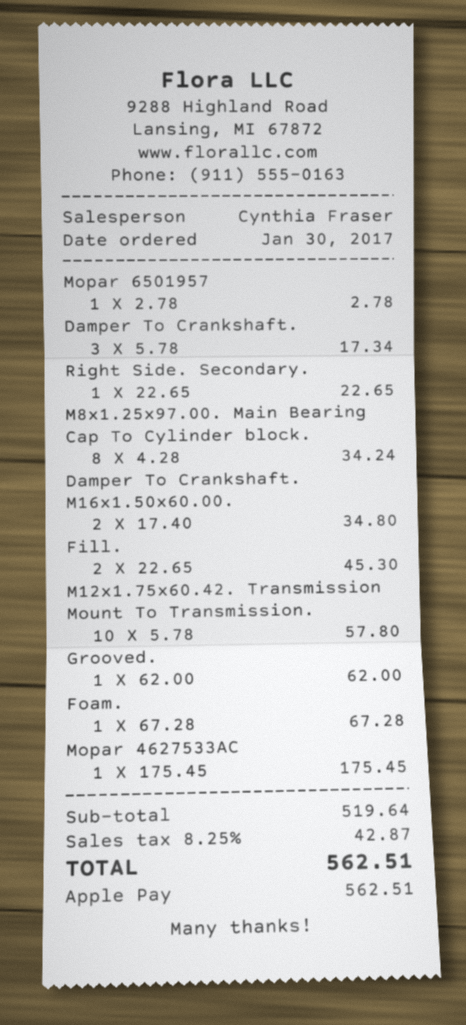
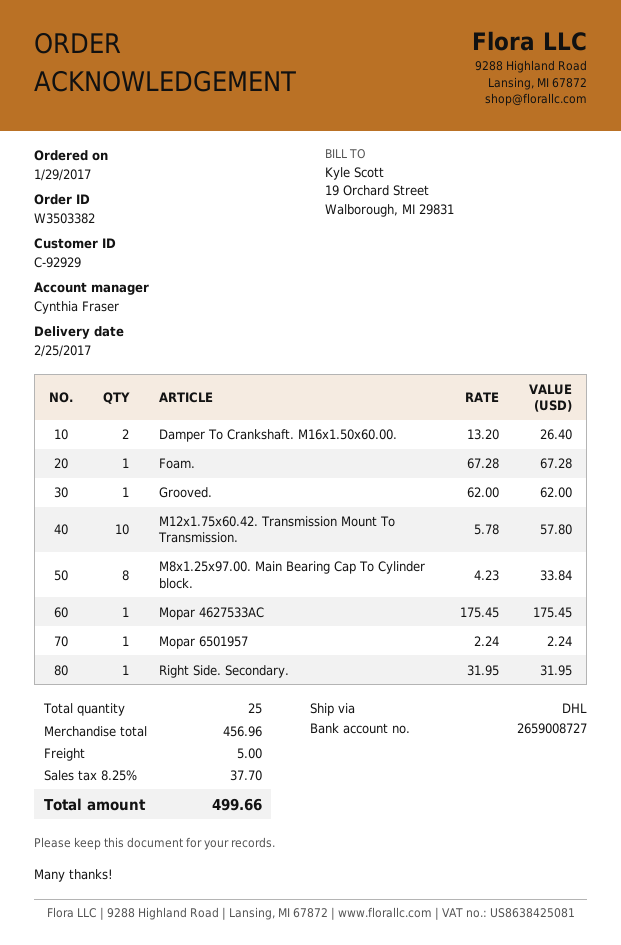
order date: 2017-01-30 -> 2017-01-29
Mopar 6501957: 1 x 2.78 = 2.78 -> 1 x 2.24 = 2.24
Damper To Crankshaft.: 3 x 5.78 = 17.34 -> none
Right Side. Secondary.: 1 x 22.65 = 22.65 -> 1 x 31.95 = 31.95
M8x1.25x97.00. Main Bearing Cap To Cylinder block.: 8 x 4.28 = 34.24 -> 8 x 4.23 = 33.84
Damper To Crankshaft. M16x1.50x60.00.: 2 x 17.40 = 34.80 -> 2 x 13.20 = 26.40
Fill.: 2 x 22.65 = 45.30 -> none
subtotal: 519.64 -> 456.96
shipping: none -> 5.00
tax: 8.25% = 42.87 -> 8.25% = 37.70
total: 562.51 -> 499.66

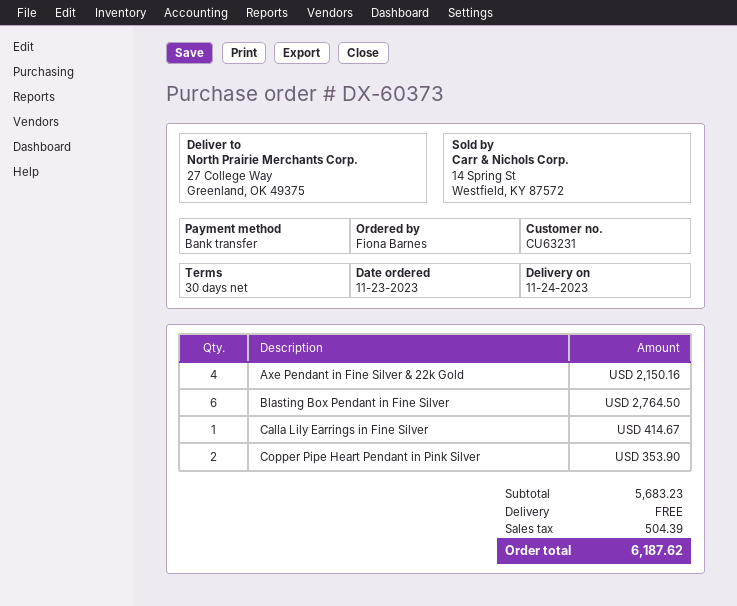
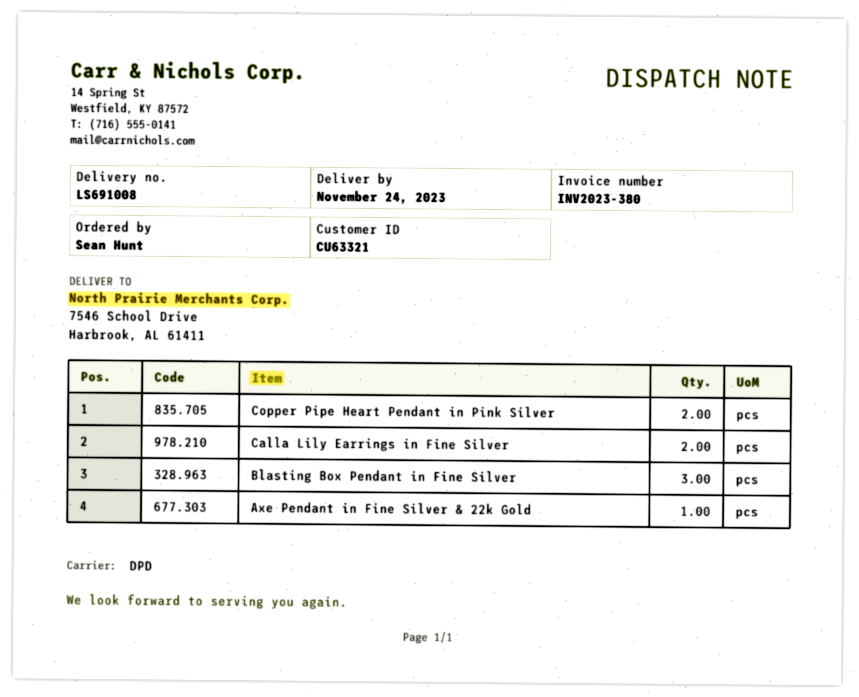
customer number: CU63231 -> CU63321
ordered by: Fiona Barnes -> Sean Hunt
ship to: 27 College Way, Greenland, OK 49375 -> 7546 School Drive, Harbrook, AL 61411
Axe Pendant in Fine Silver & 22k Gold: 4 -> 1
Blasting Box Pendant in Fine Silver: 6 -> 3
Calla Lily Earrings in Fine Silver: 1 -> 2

> _THE TASK_: A single number is the whole answer: how many lines in the entries hold the word "none".

> _RESPONSE FOR THIS EXERCISE_: 3